Web interface edit records:
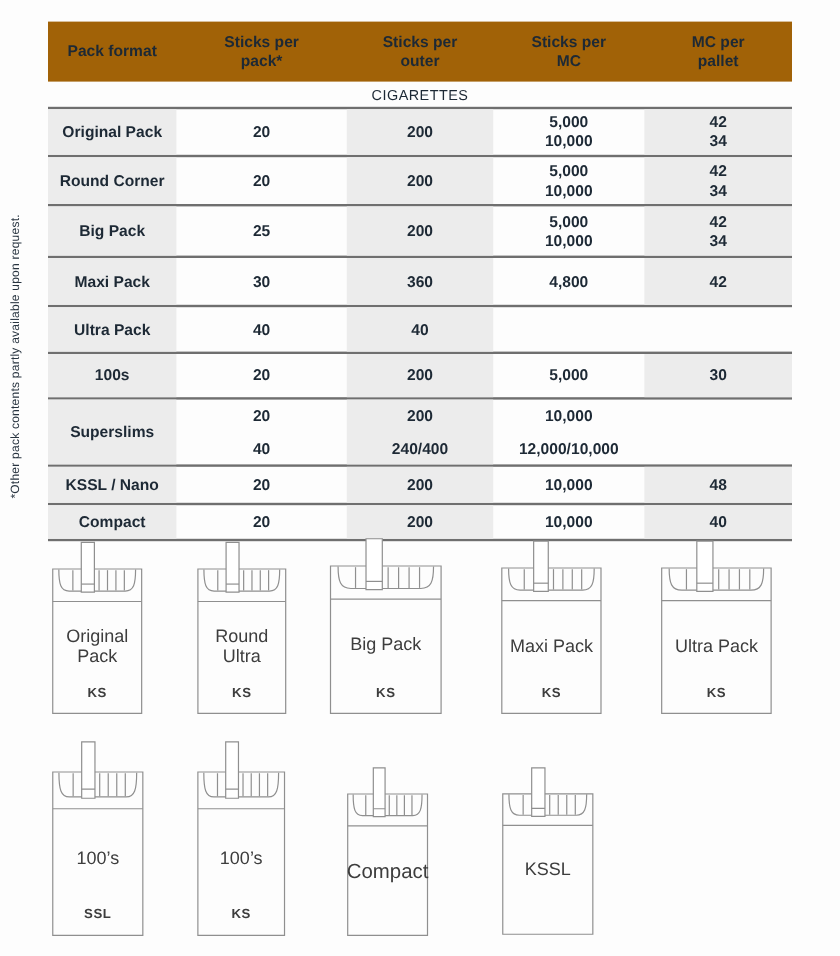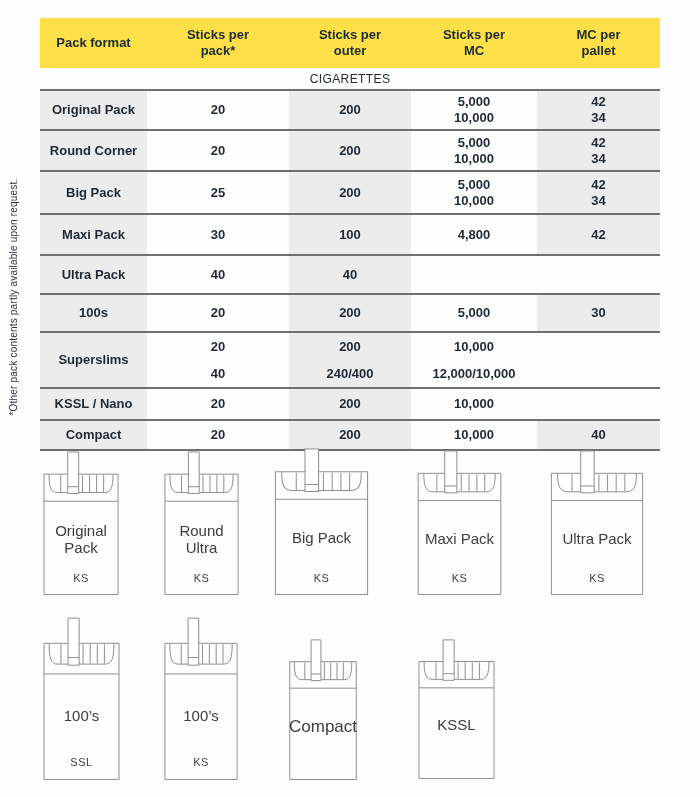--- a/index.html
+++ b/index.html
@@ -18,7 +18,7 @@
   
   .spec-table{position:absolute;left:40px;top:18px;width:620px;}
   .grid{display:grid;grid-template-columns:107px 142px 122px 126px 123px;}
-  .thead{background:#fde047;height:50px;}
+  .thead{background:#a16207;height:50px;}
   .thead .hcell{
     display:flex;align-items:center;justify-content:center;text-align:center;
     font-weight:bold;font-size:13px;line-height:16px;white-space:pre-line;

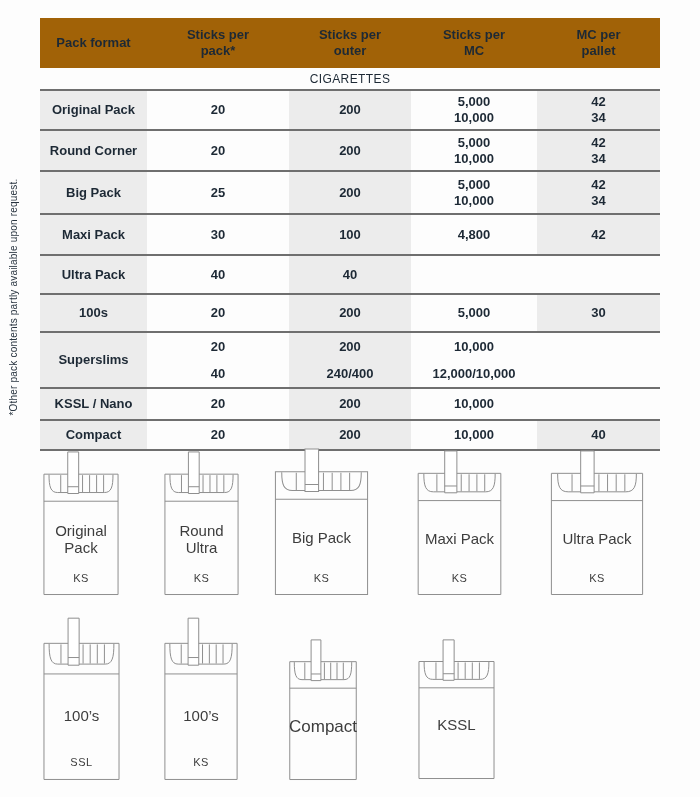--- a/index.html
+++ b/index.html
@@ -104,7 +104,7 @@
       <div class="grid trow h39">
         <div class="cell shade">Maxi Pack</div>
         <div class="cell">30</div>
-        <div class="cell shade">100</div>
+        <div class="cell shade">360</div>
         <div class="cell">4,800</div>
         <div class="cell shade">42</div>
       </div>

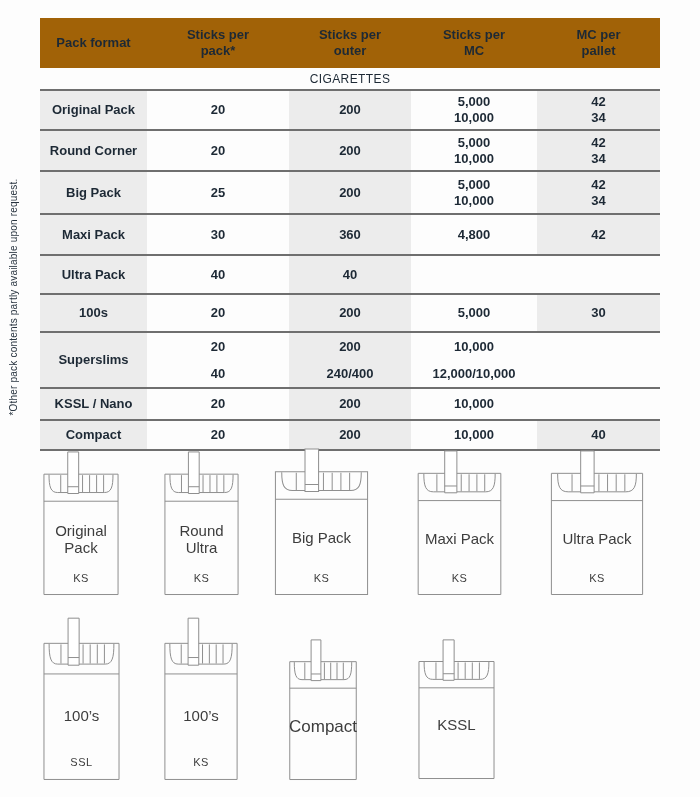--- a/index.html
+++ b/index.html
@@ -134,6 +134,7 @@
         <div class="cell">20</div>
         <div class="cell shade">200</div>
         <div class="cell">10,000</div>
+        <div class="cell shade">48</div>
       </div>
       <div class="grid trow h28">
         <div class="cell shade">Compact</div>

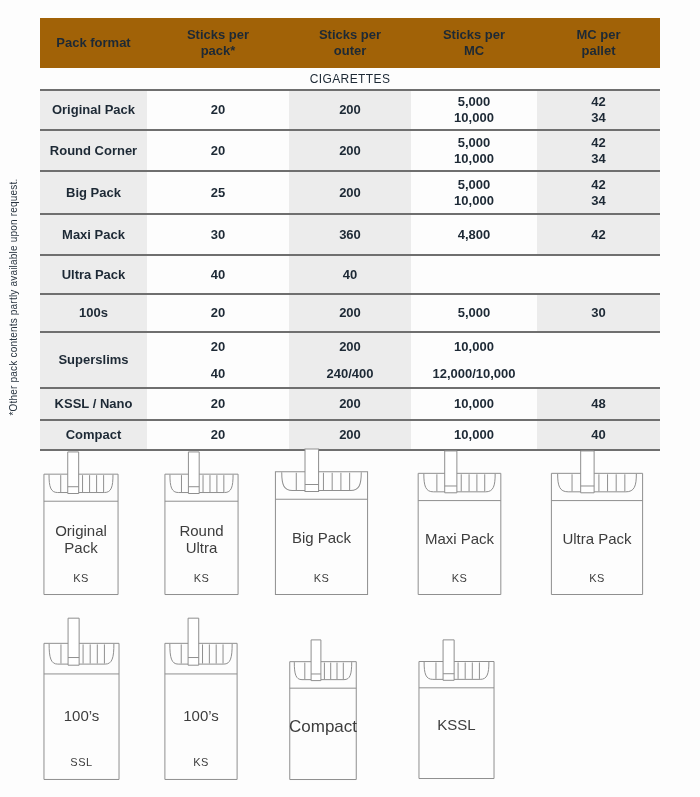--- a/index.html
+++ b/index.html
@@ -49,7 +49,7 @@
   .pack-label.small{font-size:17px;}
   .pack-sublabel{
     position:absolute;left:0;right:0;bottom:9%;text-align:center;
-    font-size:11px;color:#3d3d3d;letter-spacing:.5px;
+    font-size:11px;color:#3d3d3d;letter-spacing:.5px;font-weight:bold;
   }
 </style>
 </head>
...
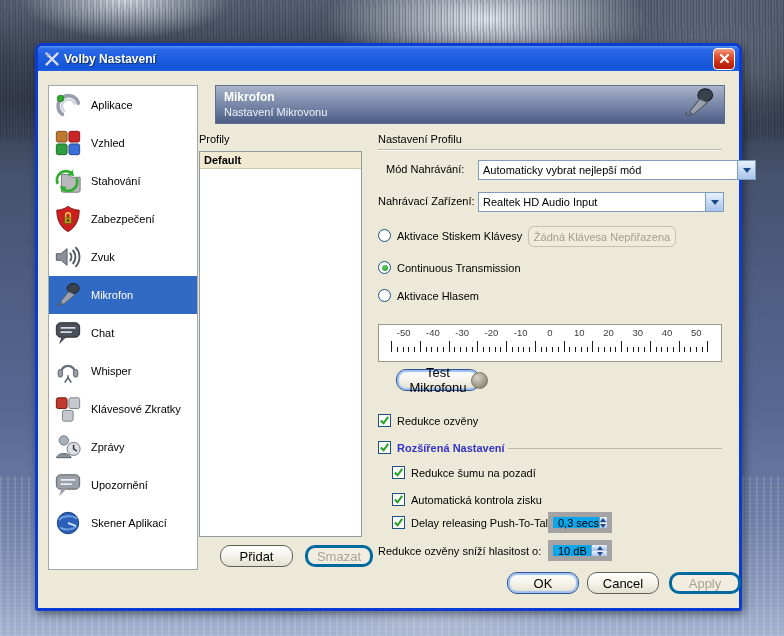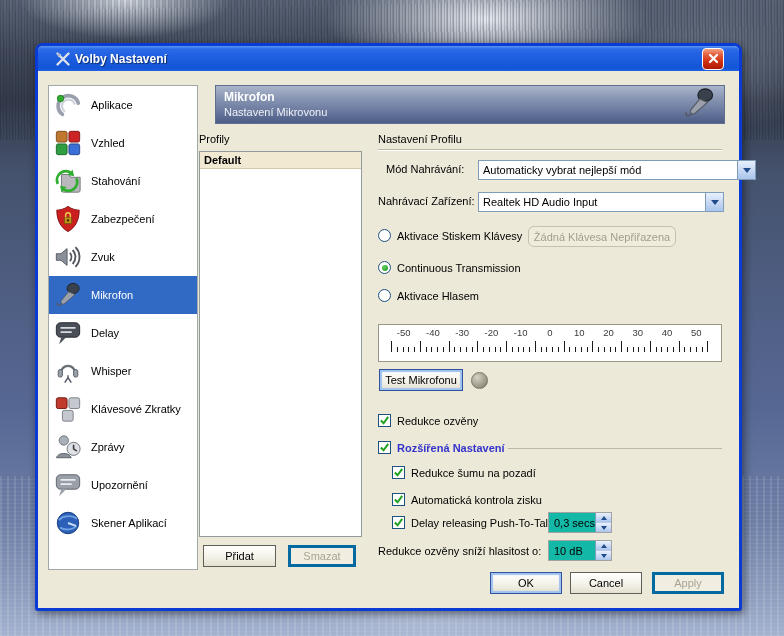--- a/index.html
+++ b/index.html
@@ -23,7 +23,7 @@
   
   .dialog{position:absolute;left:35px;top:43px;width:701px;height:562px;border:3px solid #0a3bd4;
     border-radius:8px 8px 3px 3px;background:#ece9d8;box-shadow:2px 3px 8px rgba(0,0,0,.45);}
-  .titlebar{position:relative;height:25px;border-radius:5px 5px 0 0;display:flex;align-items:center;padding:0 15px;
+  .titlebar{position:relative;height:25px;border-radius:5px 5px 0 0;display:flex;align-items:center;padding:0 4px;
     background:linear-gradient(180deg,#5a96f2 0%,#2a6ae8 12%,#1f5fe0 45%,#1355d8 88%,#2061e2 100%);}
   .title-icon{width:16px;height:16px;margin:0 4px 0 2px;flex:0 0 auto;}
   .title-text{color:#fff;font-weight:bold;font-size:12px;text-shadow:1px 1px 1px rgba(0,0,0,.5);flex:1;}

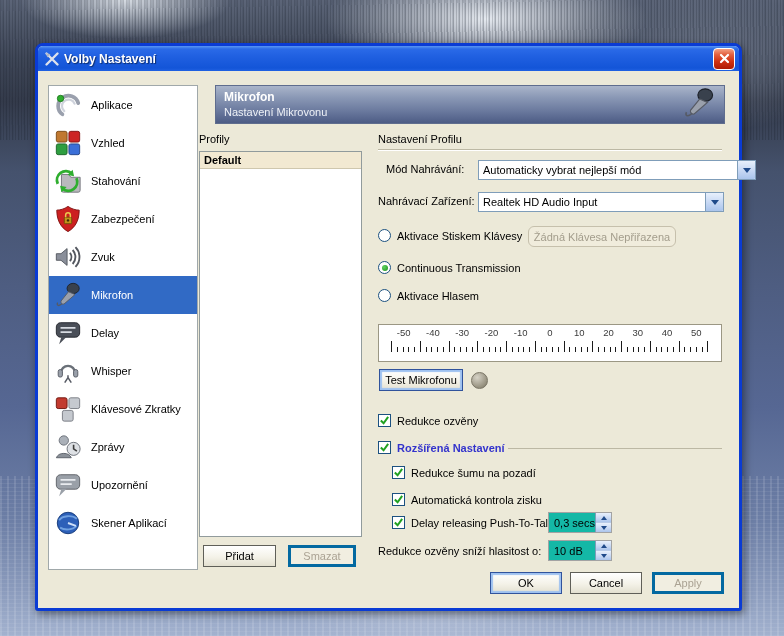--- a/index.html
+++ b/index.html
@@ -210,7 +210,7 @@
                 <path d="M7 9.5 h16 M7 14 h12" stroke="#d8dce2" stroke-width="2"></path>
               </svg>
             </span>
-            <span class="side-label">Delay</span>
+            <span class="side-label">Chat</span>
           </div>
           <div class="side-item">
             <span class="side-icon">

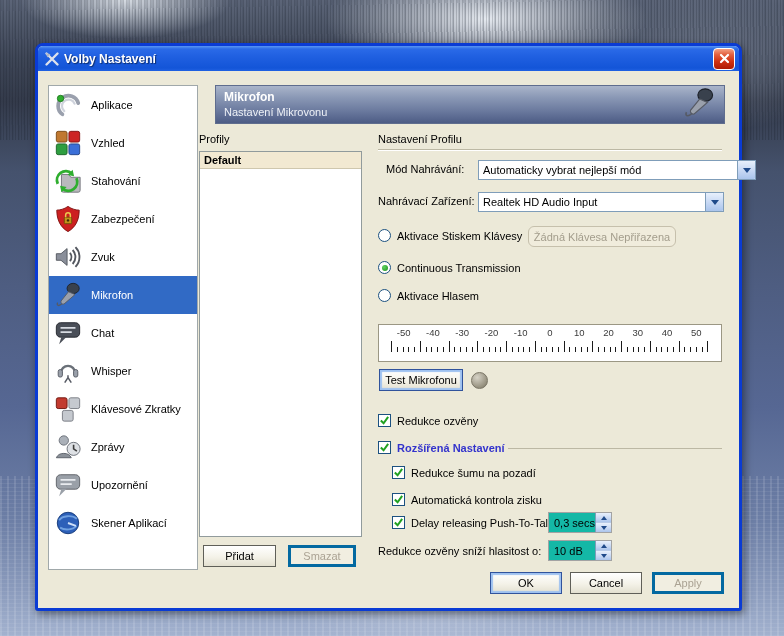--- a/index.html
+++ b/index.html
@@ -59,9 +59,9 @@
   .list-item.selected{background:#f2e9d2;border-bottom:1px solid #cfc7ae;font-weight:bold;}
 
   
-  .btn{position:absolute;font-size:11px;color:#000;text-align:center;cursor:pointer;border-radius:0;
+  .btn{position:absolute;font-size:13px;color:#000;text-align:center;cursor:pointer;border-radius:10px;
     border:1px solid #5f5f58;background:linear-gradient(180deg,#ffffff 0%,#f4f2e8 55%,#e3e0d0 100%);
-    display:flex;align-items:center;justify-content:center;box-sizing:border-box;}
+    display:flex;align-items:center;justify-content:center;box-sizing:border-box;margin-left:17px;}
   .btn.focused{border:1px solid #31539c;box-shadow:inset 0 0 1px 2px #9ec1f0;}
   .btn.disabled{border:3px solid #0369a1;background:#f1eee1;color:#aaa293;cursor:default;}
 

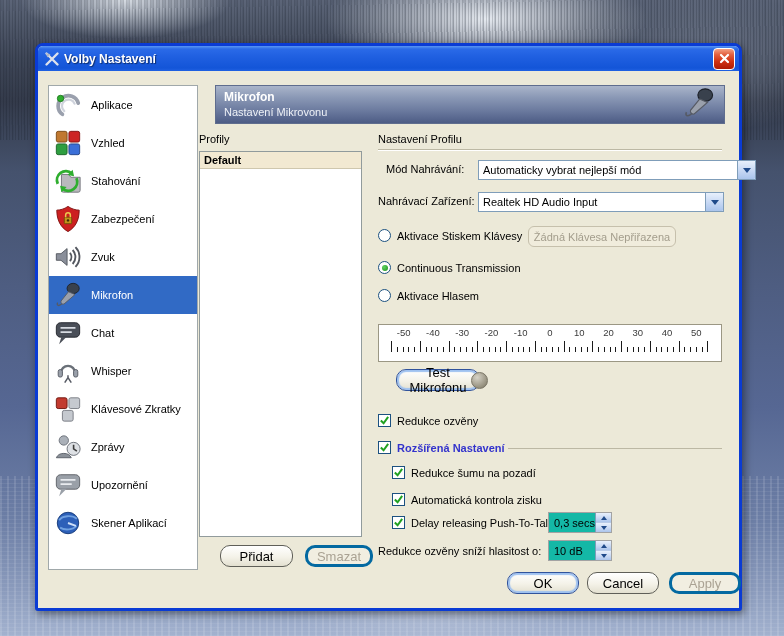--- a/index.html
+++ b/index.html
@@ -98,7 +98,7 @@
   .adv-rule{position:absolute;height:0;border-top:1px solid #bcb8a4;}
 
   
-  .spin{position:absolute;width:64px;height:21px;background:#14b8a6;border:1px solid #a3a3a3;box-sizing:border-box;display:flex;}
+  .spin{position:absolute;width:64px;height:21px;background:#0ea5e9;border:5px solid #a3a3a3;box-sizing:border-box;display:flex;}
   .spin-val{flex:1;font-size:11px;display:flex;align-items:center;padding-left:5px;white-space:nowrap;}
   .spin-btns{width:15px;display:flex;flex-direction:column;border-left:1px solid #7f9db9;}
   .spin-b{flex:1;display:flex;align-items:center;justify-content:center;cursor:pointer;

Exercise requirements: Working through the records, copy each line in which the word "position" appears.

Expected answer:
   .spec-table{position:absolute;left:40px;top:18px;width:620px;}
     position:absolute;left:0;right:0;bottom:9%;text-align:center;
   .dialog{position:absolute;left:35px;top:43px;width:701px;height:562px;border:3px solid #0a3bd4;
-  .titlebar{position:relative;height:25px;border-radius:5px 5px 0 0;display:flex;align-items:center;padding:0 15px;
+  .titlebar{position:relative;height:25px;border-radius:5px 5px 0 0;display:flex;align-items:center;padding:0 4px;
-  .btn{position:absolute;font-size:11px;color:#000;text-align:center;cursor:pointer;border-radius:0;
+  .btn{position:absolute;font-size:13px;color:#000;text-align:center;cursor:pointer;border-radius:10px;
   .adv-rule{position:absolute;height:0;border-top:1px solid #bcb8a4;}
-  .spin{position:absolute;width:64px;height:21px;background:#14b8a6;border:1px solid #a3a3a3;box-sizing:border-box;display:flex;}
+  .spin{position:absolute;width:64px;height:21px;background:#0ea5e9;border:5px solid #a3a3a3;box-sizing:border-box;display:flex;}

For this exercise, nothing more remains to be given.